The Department of Homeland Security has released a list of 26 police and community groups receiving a total of $10 million in grants for Countering Violent Extremism, CVE, programs. The Chicago-based organization Life After Hate has now been removed from the list.
“It’s not completely unexpected, but it is very unfortunate,” Angela King, one of the founders, told the Foreign Policy magazine. Established in 2009, Life After Hate is run by 50 former members of right-wing hate groups, who now work to de-radicalize others from extremism.
It was initially awarded a $400,000 grant as part of the CVE program in January during the closing days of the Obama administration. But those funds were frozen and the program was placed under review when Trump took office.
“Obviously we are disappointed in that decision,” Life After Hate co-founder and board member Tony McAlver told the U.S. magazine Mother Jones. He said the group had received 10 times more requests for help in the past year than in the previous five combined.
The $400,000 grant was intended to fund a project aimed at preventing neo-Nazi recruitment online. “It was not to pay salaries and stuff. It was for a specific online campaign,” McAlver said.
Life After Hate has launched a crowdfunding campaign to help make up for the sudden shortfall. The DHS didn’t clarify why the organization was dropped off the list. But Reuters has previously reported that Trump planned to rebrand and rename the CVE program to focus solely on Islamist extremism, and would no longer target groups such as white supremacists.
However, an April 2017 report by the U.S. Government Accountability Office found that attacks motivated by right-wing extremism have killed almost as many Americans as Islamist-inspired violence since 9/11.
In an e-mail response, DHS spokesperson Lucia Martinez said the program hadn’t been altered to focus on “any one type of violent extremism,” adding that 16 out of the 26 selected projects “address all forms of violent extremism, including domestic political violent extremism and white supremacist violent extremism.”
The University of North Carolina, UNC, at Chapel Hill is another organization that saw its funding stripped. Its $867,000 grant is aimed at developing information campaigns to counter jihadist and white supremacist recruiting.

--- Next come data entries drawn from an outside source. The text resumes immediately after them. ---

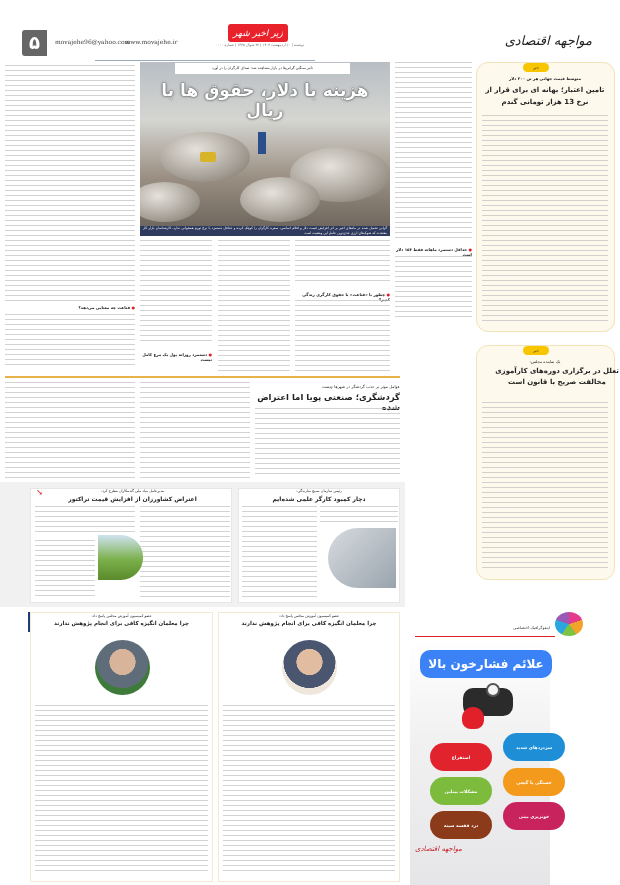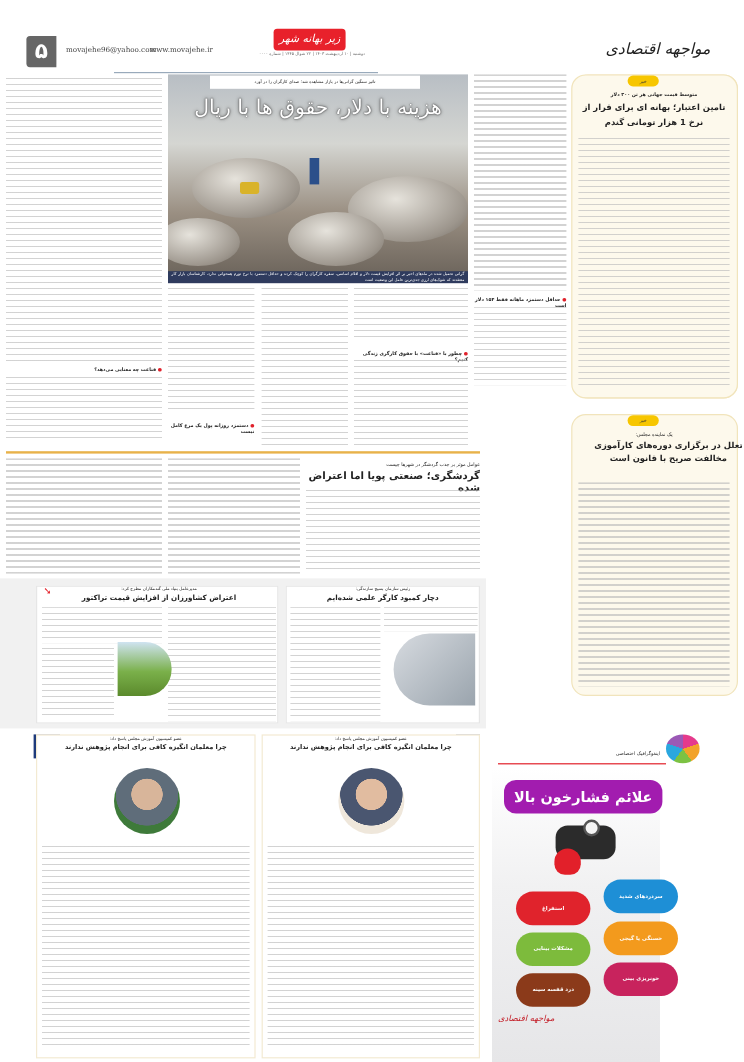--- a/index.html
+++ b/index.html
@@ -38,7 +38,7 @@
 <div class="abs pagenum">۵</div>
 <div class="abs email">movajehe96@yahoo.com</div>
 <div class="abs web">www.movajehe.ir</div>
-<div class="abs brand">زیر بهانه شهر</div>
+<div class="abs brand">زیر اخیر شهر</div>
 <div class="abs dateline">دوشنبه | ۱۰ اردیبهشت ۱۴۰۳ | ۲۲ شوال ۱۴۴۵ | شماره ۰۰۰۰</div>
 <div class="abs logo">مواجهه اقتصادی</div>
 <div class="abs hrule"></div>

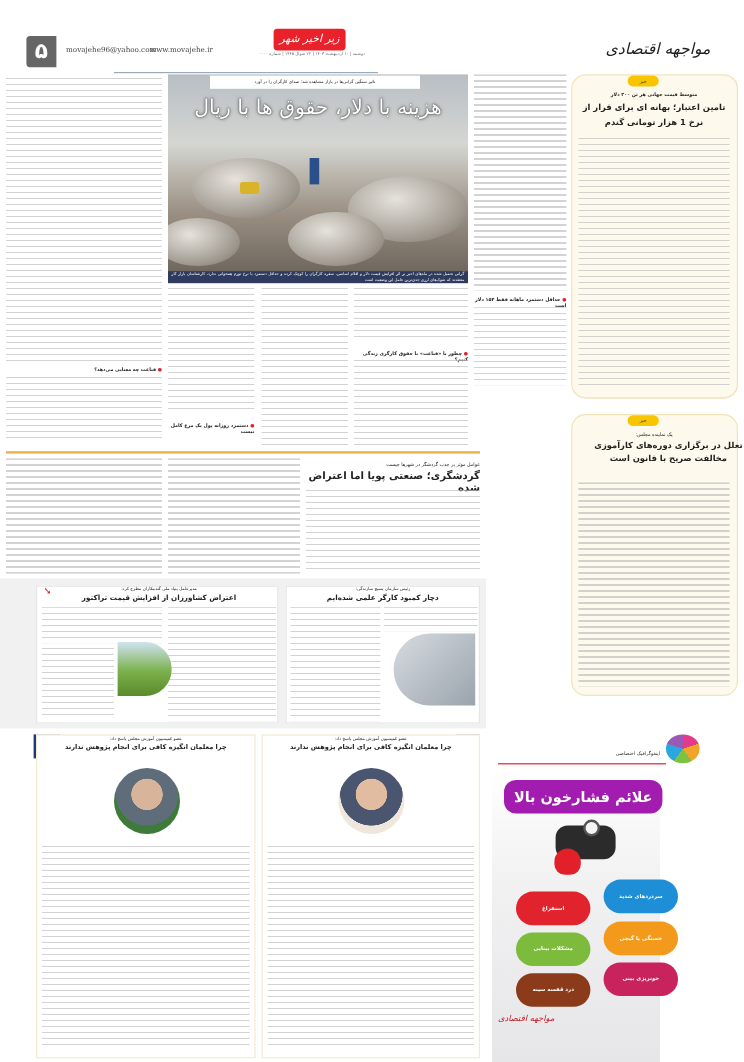--- a/index.html
+++ b/index.html
@@ -24,7 +24,7 @@
 .hero{left:140px;top:62px;width:250px;height:165px;background:linear-gradient(180deg,#b8bec4 0%,#d5d6d2 35%,#9a8f82 70%,#6f675e 100%);overflow:hidden}
 .hero .coin{position:absolute;border-radius:50%;background:radial-gradient(ellipse at 40% 35%,#e6e3dc,#9c958c 70%,#6d675f);}
 .hero-kicker{left:175px;top:63px;width:175px;height:11px;background:#fff;font-size:3.6px;text-align:center;line-height:11px;color:#222}
-.hero-title{left:145px;top:80px;width:240px;font-size:17px;font-weight:normal;color:#fff;text-align:center;text-shadow:0 0 3px #555,0 0 1px #000}
+.hero-title{left:145px;top:80px;width:240px;font-size:17px;font-weight:bold;color:#fff;text-align:center;text-shadow:0 0 3px #555,0 0 1px #000}
 .caption{left:140px;top:226px;width:250px;height:10px;background:#2f3b5e;color:#fff;font-size:3.3px;line-height:5px;padding:0 3px;text-align:justify}
 .bp-panel{left:410px;top:640px;width:140px;height:245px;background:linear-gradient(180deg,#fff 0%,#f1f1f2 40%,#e6e6e8 100%)}
 .bp-banner{left:420px;top:650px;width:132px;height:28px;background:#a21caf;border-radius:10px;color:#fff;font-weight:bold;font-size:12px;text-align:center;line-height:28px}

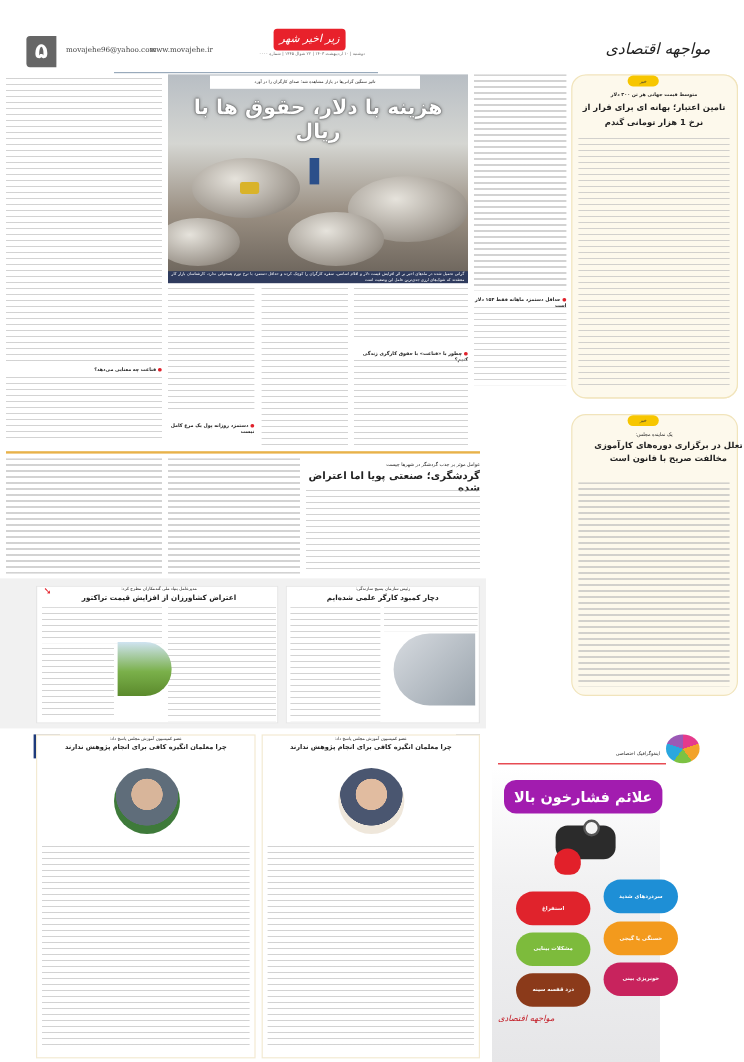--- a/index.html
+++ b/index.html
@@ -73,7 +73,7 @@
 <div class="abs box-y" style="left:476px;top:62px;width:139px;height:270px"></div>
 <div class="abs tag" style="left:523px;top:63px;width:26px;height:9px;line-height:9px">خبر</div>
 <div class="abs kicker" style="left:480px;top:76px;width:130px">متوسط قیمت جهانی هر تن ۳۰۰ دلار</div>
-<div class="abs title" style="left:482px;top:84px;width:126px;font-size:7px;line-height:12px">تامین اعتبار؛ بهانه ای برای قرار از نرخ 1 هزار تومانی گندم</div>
+<div class="abs title" style="left:482px;top:84px;width:126px;font-size:7px;line-height:12px">تامین اعتبار؛ بهانه ای برای قرار از نرخ 13 هزار تومانی گندم</div>
 <div class="abs lines" style="left:482px;top:115px;width:126px;height:210px"></div>
 
 <div class="abs lines" style="left:395px;top:62px;width:77px;height:180px"></div>

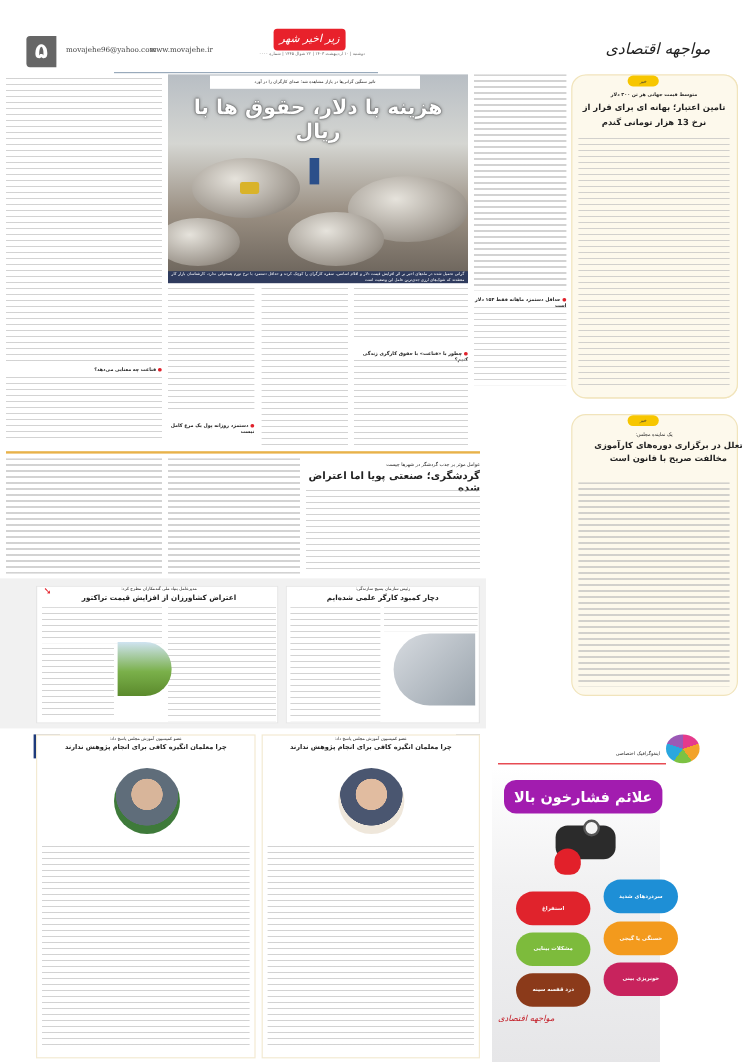--- a/index.html
+++ b/index.html
@@ -27,7 +27,7 @@
 .hero-title{left:145px;top:80px;width:240px;font-size:17px;font-weight:bold;color:#fff;text-align:center;text-shadow:0 0 3px #555,0 0 1px #000}
 .caption{left:140px;top:226px;width:250px;height:10px;background:#2f3b5e;color:#fff;font-size:3.3px;line-height:5px;padding:0 3px;text-align:justify}
 .bp-panel{left:410px;top:640px;width:140px;height:245px;background:linear-gradient(180deg,#fff 0%,#f1f1f2 40%,#e6e6e8 100%)}
-.bp-banner{left:420px;top:650px;width:132px;height:28px;background:#a21caf;border-radius:10px;color:#fff;font-weight:bold;font-size:12px;text-align:center;line-height:28px}
+.bp-banner{left:420px;top:650px;width:132px;height:28px;background:#3b82f6;border-radius:10px;color:#fff;font-weight:bold;font-size:12px;text-align:center;line-height:28px}
 .pill{position:absolute;height:28px;border-radius:14px;color:#fff;font-size:4.5px;font-weight:bold;text-align:center;display:flex;align-items:center;justify-content:center;line-height:7px;padding:0 10px}
 .bluebar{background:#1e3a7a}
 </style>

"It's heartbreaking," Cori Dauber, a communication professor and one of two principal investigators on the grant proposal, said to North Carolina Public Radio. "We put an enormous amount of energy and commitment into this. We believe in our program, we believe in our team and in our kids."
Matthew Levitt, director of the counter-terrorism program at the Washington Institute for Near East Policy,told Foreign Policy that it would be a shame if the federal government only focuses on Islamist-affiliated terrorism.
He said “Because we do face threats from multiple types of violent ideologies, and we should as a government and a society be committed to fighting all of these violent ideologies equally.”